| A comic, first and foremost, should be self-explanatory. The reader should not have to click on a link to understand the comic. Secondly, it's not enough (usually) to just present the facts from the article in the form of a comic. One has to present the facts and then make some kind of funny or insightful comment about them. For example, if the GOP says X today, one can point out that they said Y yesterday (or last month or 100 years ago.) Or you could show what would ultimately be the logical consequences of X. Or you could take two seemingly unrelated stories, X and Z, and draw some kind of connection between them. This obviously requires a broad and deep knowledge of a lot of different subjects, and a memory for arcane and esoteric facts. It's not for everybody. Comedy is hard, satire
is nearly impossible. Especially these days. In may ways, we are living in the Silver Age of Satire, but the lag time is closing. Yesterday's satire can be tomorrow's headline. I started doing the footnotes because people assumed I was making up the entire thing. But comedy is not built on comedy. It has to have a foundation of some kind of perception of reality. It is OK to imitate (NOT plagiarize) when you start out. Hopefully, one eventually develops one's own style. I started out doing these comics for my own amusement. Then I went on the internets and I found other people similarly bent.
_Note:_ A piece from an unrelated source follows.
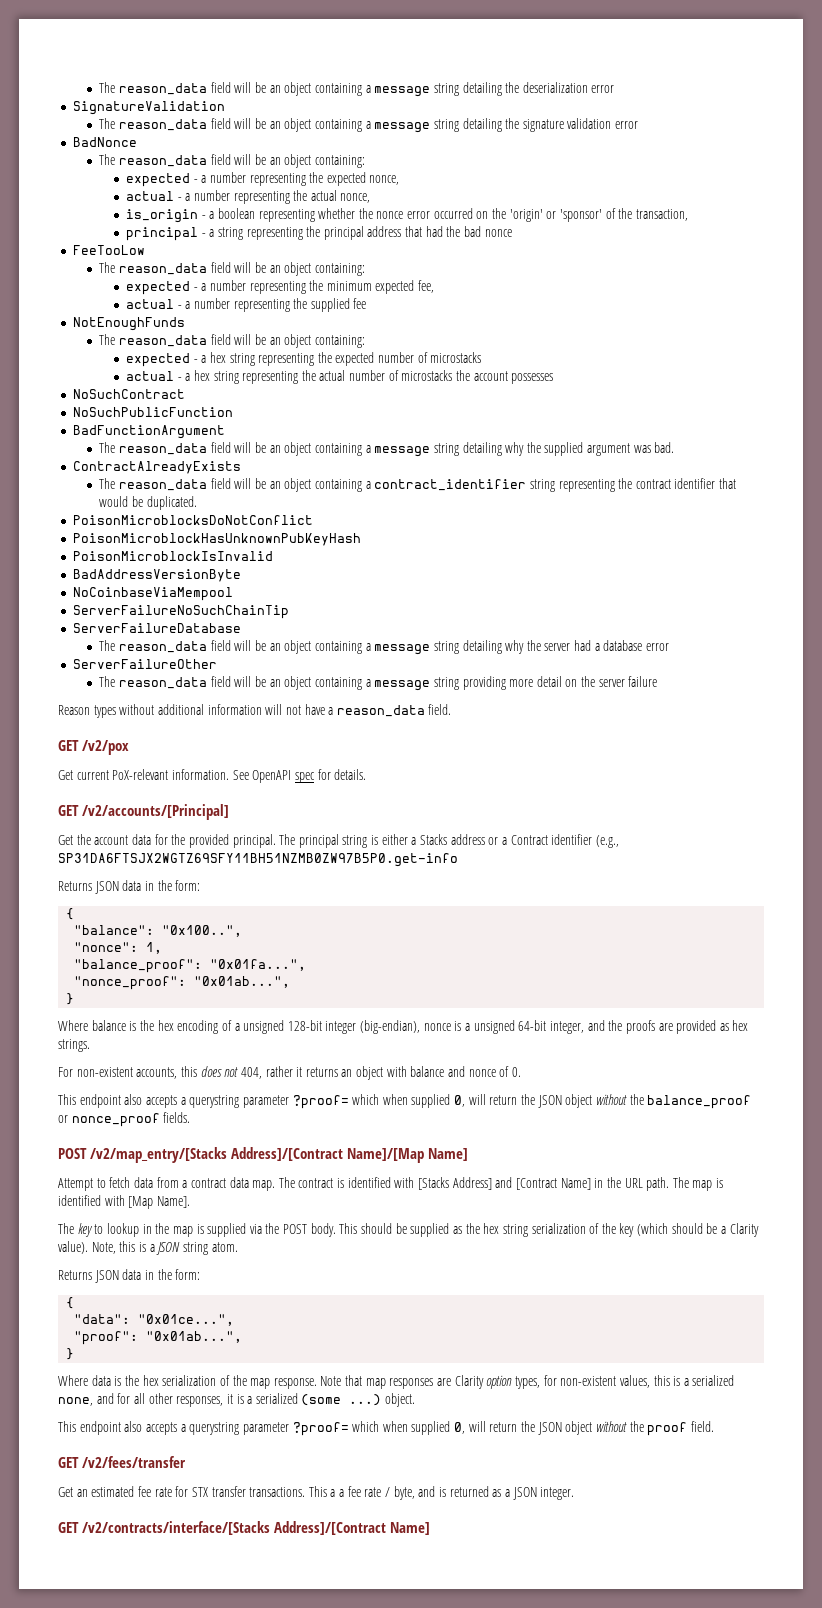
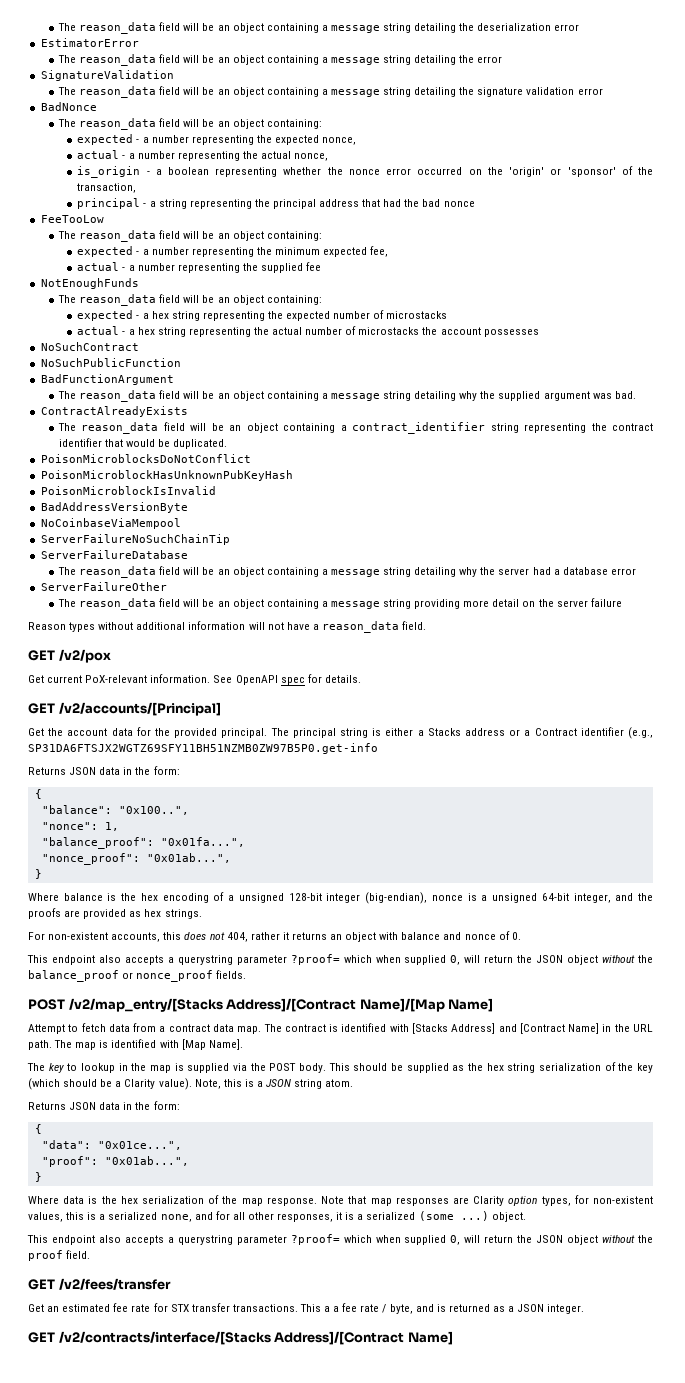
(615, 89) none -> [40,38,139,47] [57,54,503,66] // EstimatorError // The reason_data field will be an object containing a message string detailing the error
The only people who criticized them were people who didn't understand them or thought that I in some way had taken away "their" limelight. It had nothing to do with politics. There was a guy who is as far right as I am left, and we belonged to a mutual admiration society. The point is, only bad writers want you to be bad, to make themselves look better. Good writers want you to be good. I'd love to see the comics page of gnomz filled with comics as good as DOONESBURY or BOONDOCKS. But you don't get good by spamming. You don't get good by making 1000 comics. You get good by making 1 comic 1000 times. That might be an exaggeration, but you've got to work on one 3-panel strip until you think it is absolutely perfect. Then get feedback on it and go back and edit it some more. Eventually you may find through feedback and brutally honest self-examination that you have no real talent for writing comedy. There's no shame in that as long as you don't spam. Comics need informed readers, too.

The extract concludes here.